I stumbled upon this quiz today through one of the blogs I subscribe to.  The author of the quiz is Scot McKnight, whom I have developed a respect for as someone who engages in discussion that is typically profound and productive.

Like many of these magazine quizzes (admit it, you’ve taken a quiz from Cosmo before), there is a lot of room for error.  You may disagree with the end label you are given.  However, I found that the process of taking the quiz made me ask a lot of questions.  Coming up with an answer typically made me ask myself some hard questions.  I discovered some of my own tendencies.  I’m interested to hear other’s thoughts.

Once this is posted, I will put my score and comments in the comments section.  Please do the same and it will be very interesting to discuss our hermeneutical differences and similarities.

Posted on October 7, 2008, in Hermeneutics. Bookmark the permalink. 3 Comments.

  1. I scored a 68. Apparently, I’m barely in the progressive category, which is similar to what I thought I’d be.
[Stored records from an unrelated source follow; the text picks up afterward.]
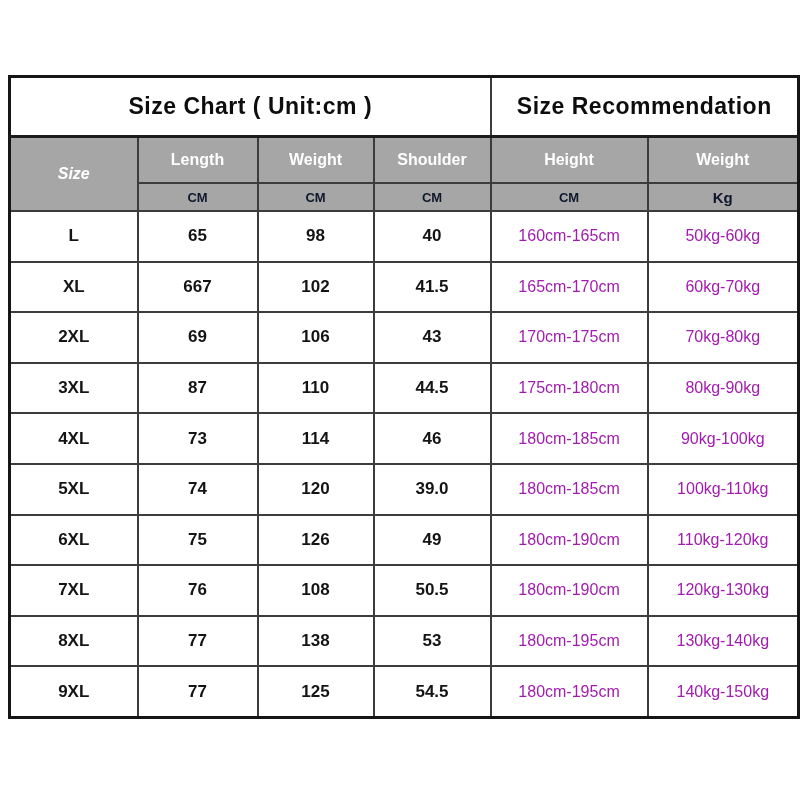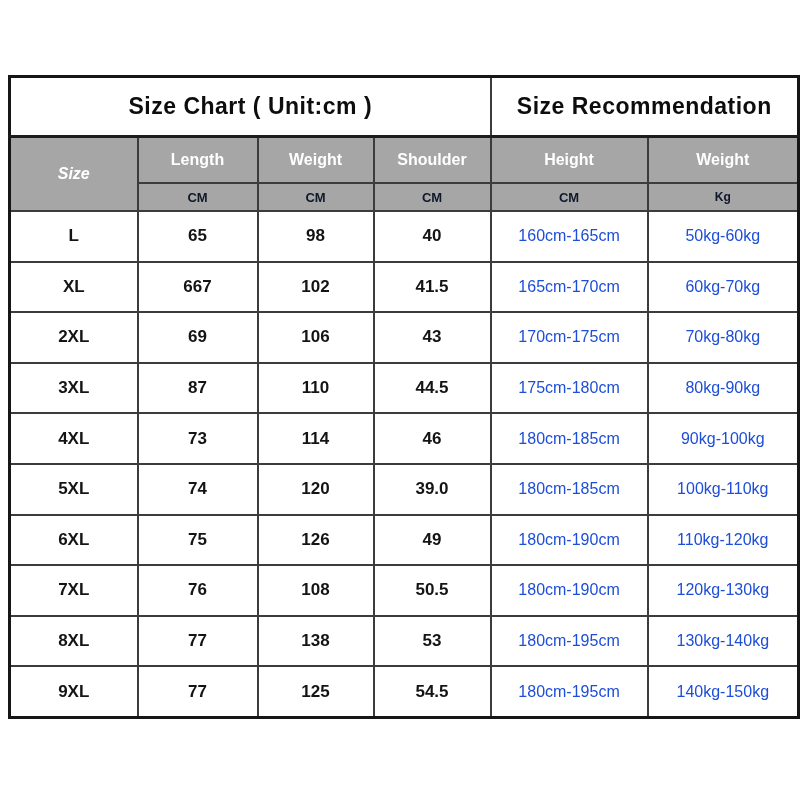--- a/index.html
+++ b/index.html
@@ -52,7 +52,7 @@
     font-size: 13px;
     font-weight: bold;
   }
-  tr.unit-row th.unit-kg { font-size: 12px; margin-left: 44px; }
+  tr.unit-row th.unit-kg { font-size: 15px; margin-left: 44px; }
   tbody.data-body td { height: 48.6px; background: #ffffff; }
   tbody.data-body td.c-size,
   tbody.data-body td.c-num {

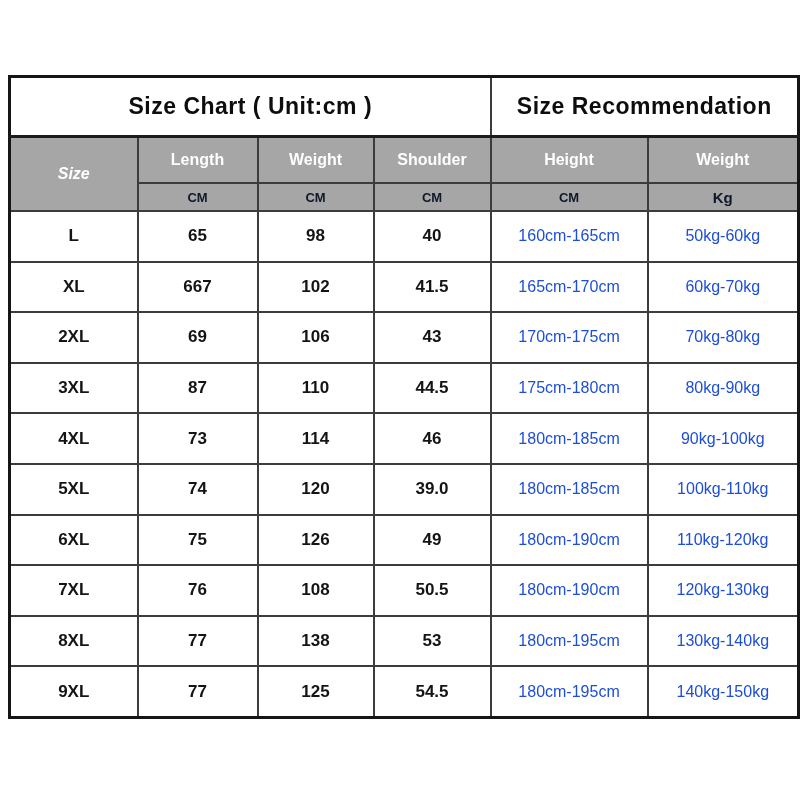--- a/index.html
+++ b/index.html
@@ -63,7 +63,7 @@
   tbody.data-body td.c-range {
     font-weight: normal;
     font-size: 16px;
-    color: #1d4ed8;
+    color: #a21caf;
   }
 </style>
 </head>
Though these types of things are always overly simplistic I thought the quiz was interesting, though some of the answer options were odd.

  2. I scored a 63, which makes me a ‘moderate’. I’m not entirely certain, though, why viewing the Holy Spirit’s role in interpretation as being more corporate than individual and having a high appreciation for the role of tradition in interpretation both make my views more progressive than conservative (not that I mind). Since these both reflect positions that have been traditionally predominant in Christian theology, wouldn’t they be the conservative, rather than the progressive, options?

    Labels are fun.

  3. I scored a 52 which means that I am barely a conservative. I still think the Hosea question threw me for a loop because after soaking in Cyril, I felt rather obliged to answer with number 1, just like the great Eastern exegetes from the early 5th century.
    Marc, you forget that a true conservative does not consider Catholic heresies (church tradition prior to Luther and most of Luther’s thoughts as well) to be true conservative thought. Church tradition starts with Calvin and doesn’t get serious until the Puritans in New England.